Front-end code change data
------------------------------

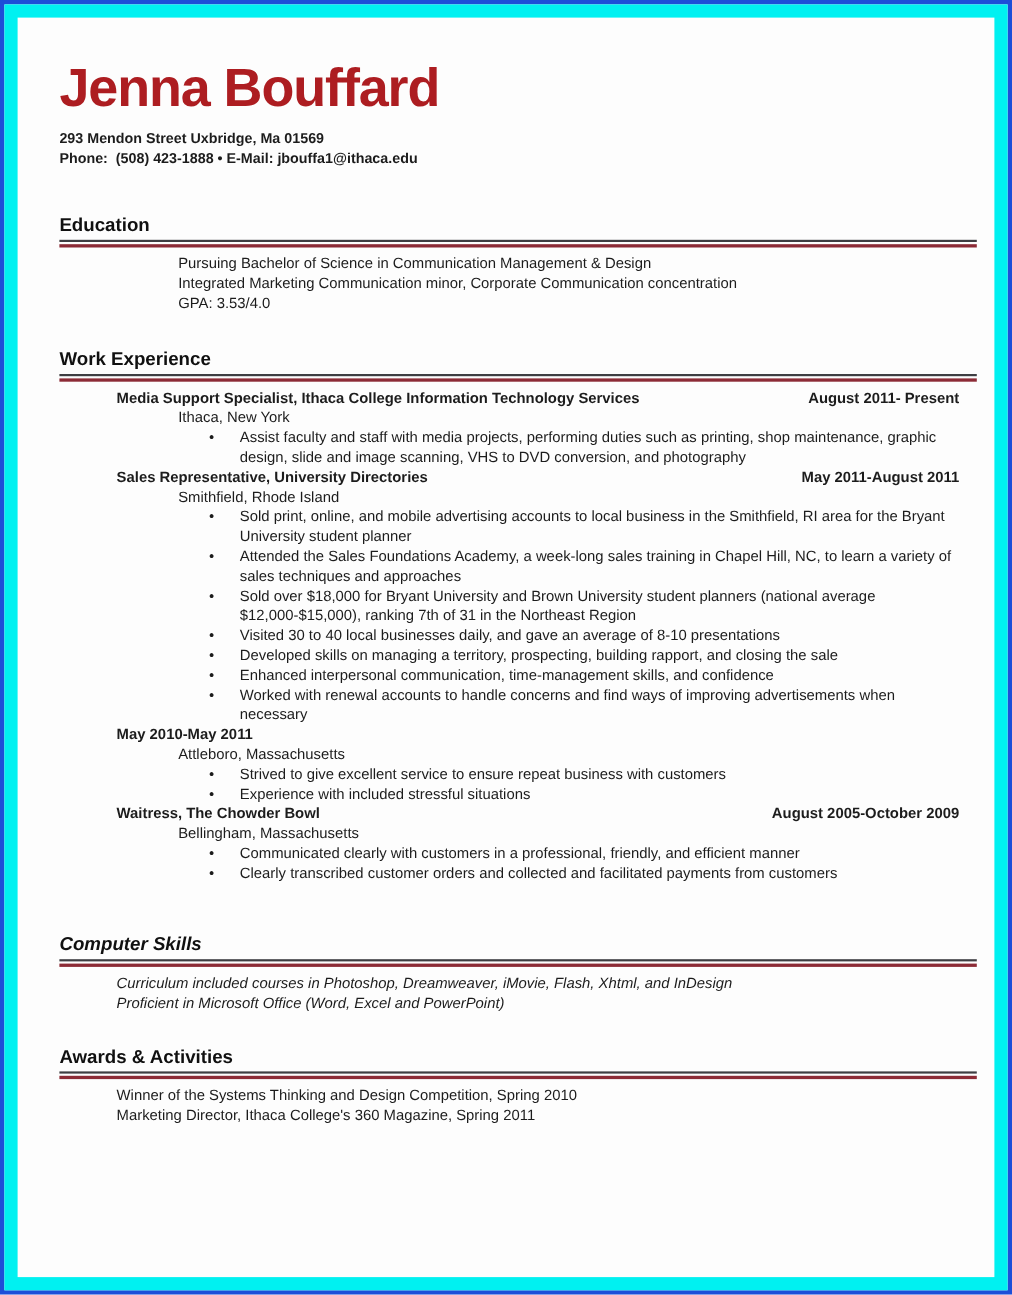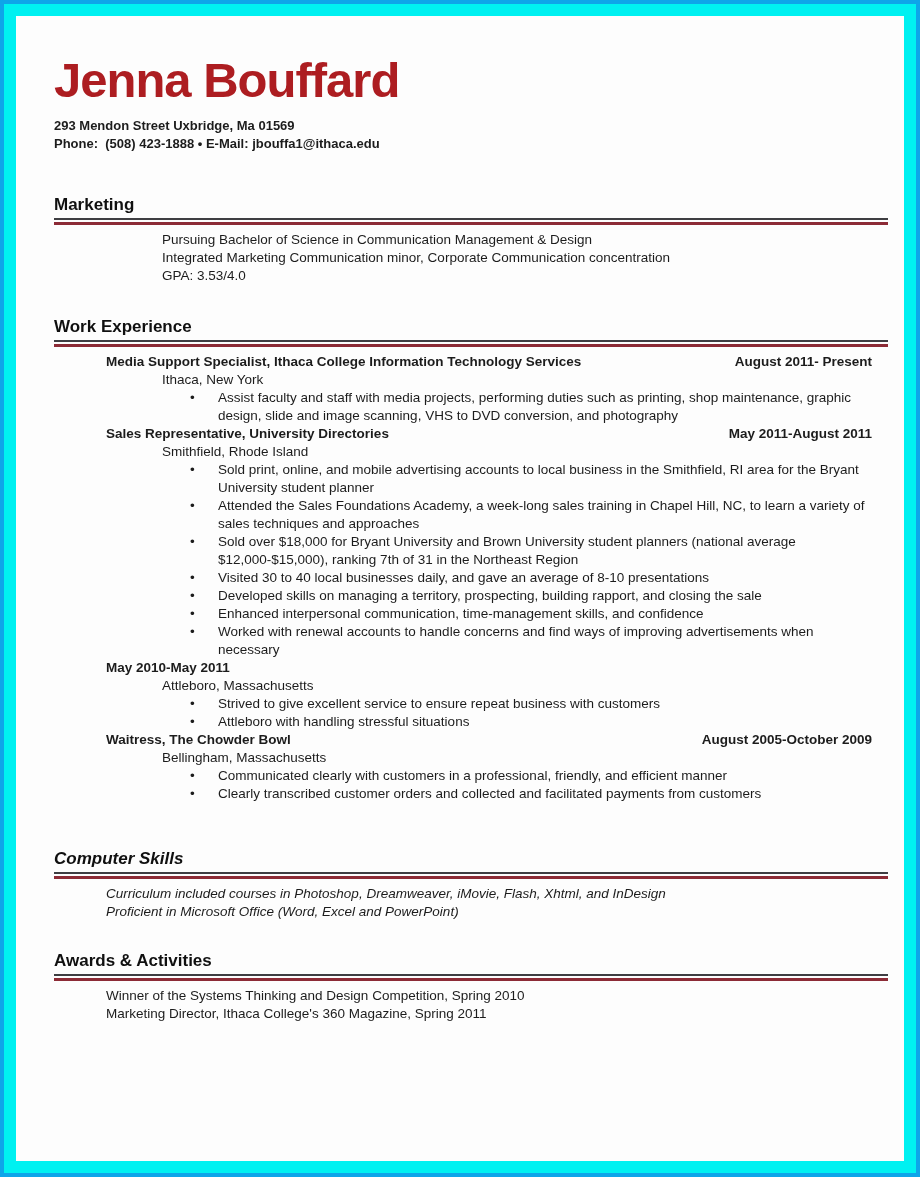--- a/index.html
+++ b/index.html
@@ -1,19 +1,19 @@
 <!DOCTYPE html>
 <html><head>
 <meta charset="utf-8">
 <style>
   html, body { margin: 0; padding: 0; background: #ffffff; }
   .page {
     width: 920px; height: 1177px;
     box-sizing: border-box;
-    background: #0ea5e9;          
+    background: #1d4ed8;          
     padding: 4px;
     overflow: hidden;
   }
   .inner-frame {
     width: 100%; height: 100%;
     box-sizing: border-box;
     border: 12px solid #00f1f1;   
     background: #fdfdfd;
     overflow: hidden;
   }
@@ -76,21 +76,21 @@
   <div class="inner-frame">
     <div class="content">
 
       <div>
         <div class="name">Jenna Bouffard</div>
         <div class="contact-line">293 Mendon Street Uxbridge, Ma 01569</div>
         <div class="contact-line">Phone:  (508) 423-1888 • E-Mail: jbouffa1@ithaca.edu</div>
       </div>
 
       <div class="section">
-        <div class="section-heading">Marketing</div>
+        <div class="section-heading">Education</div>
         <div class="rule"></div>
         <div class="entries">
           <div class="sub-line">Pursuing Bachelor of Science in Communication Management &amp; Design</div>
           <div class="sub-line">Integrated Marketing Communication minor, Corporate Communication concentration</div>
           <div class="sub-line">GPA: 3.53/4.0</div>
         </div>
       </div>
 
       <div class="section work">
         <div class="section-heading">Work Experience</div>
@@ -149,21 +149,21 @@
             <div class="entry-head">
               <span class="entry-date">May 2010-May 2011</span>
             </div>
             <div class="location">Attleboro, Massachusetts</div>
             <div class="bullet">
               <span class="bullet-dot">•</span>
               <span class="bullet-text">Strived to give excellent service to ensure repeat business with customers</span>
             </div>
             <div class="bullet">
               <span class="bullet-dot">•</span>
-              <span class="bullet-text">Attleboro with handling stressful situations</span>
+              <span class="bullet-text">Experience with included stressful situations</span>
             </div>
           </div>
 
           <div>
             <div class="entry-head">
               <span class="entry-title">Waitress, The Chowder Bowl</span>
               <span class="entry-date">August 2005-October 2009</span>
             </div>
             <div class="location">Bellingham, Massachusetts</div>
             <div class="bullet">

------------------------------

**WHAT NEEDS TO BE DONE:**
Set down all records verbatim, omitting images.

**WRITTEN REPLY:**
--- a/index.html
+++ b/index.html
@@ -1,19 +1,19 @@
 <!DOCTYPE html>
 <html><head>
 <meta charset="utf-8">
 <style>
   html, body { margin: 0; padding: 0; background: #ffffff; }
   .page {
     width: 920px; height: 1177px;
     box-sizing: border-box;
-    background: #0ea5e9;          
+    background: #1d4ed8;          
     padding: 4px;
     overflow: hidden;
   }
   .inner-frame {
     width: 100%; height: 100%;
     box-sizing: border-box;
     border: 12px solid #00f1f1;   
     background: #fdfdfd;
     overflow: hidden;
   }
@@ -76,21 +76,21 @@
   <div class="inner-frame">
     <div class="content">
 
       <div>
         <div class="name">Jenna Bouffard</div>
         <div class="contact-line">293 Mendon Street Uxbridge, Ma 01569</div>
         <div class="contact-line">Phone:  (508) 423-1888 • E-Mail: jbouffa1@ithaca.edu</div>
       </div>
 
       <div class="section">
-        <div class="section-heading">Marketing</div>
+        <div class="section-heading">Education</div>
         <div class="rule"></div>
         <div class="entries">
           <div class="sub-line">Pursuing Bachelor of Science in Communication Management &amp; Design</div>
           <div class="sub-line">Integrated Marketing Communication minor, Corporate Communication concentration</div>
           <div class="sub-line">GPA: 3.53/4.0</div>
         </div>
       </div>
 
       <div class="section work">
         <div class="section-heading">Work Experience</div>
@@ -149,21 +149,21 @@
             <div class="entry-head">
               <span class="entry-date">May 2010-May 2011</span>
             </div>
             <div class="location">Attleboro, Massachusetts</div>
             <div class="bullet">
               <span class="bullet-dot">•</span>
               <span class="bullet-text">Strived to give excellent service to ensure repeat business with customers</span>
             </div>
             <div class="bullet">
               <span class="bullet-dot">•</span>
-              <span class="bullet-text">Attleboro with handling stressful situations</span>
+              <span class="bullet-text">Experience with included stressful situations</span>
             </div>
           </div>
 
           <div>
             <div class="entry-head">
               <span class="entry-title">Waitress, The Chowder Bowl</span>
               <span class="entry-date">August 2005-October 2009</span>
             </div>
             <div class="location">Bellingham, Massachusetts</div>
             <div class="bullet">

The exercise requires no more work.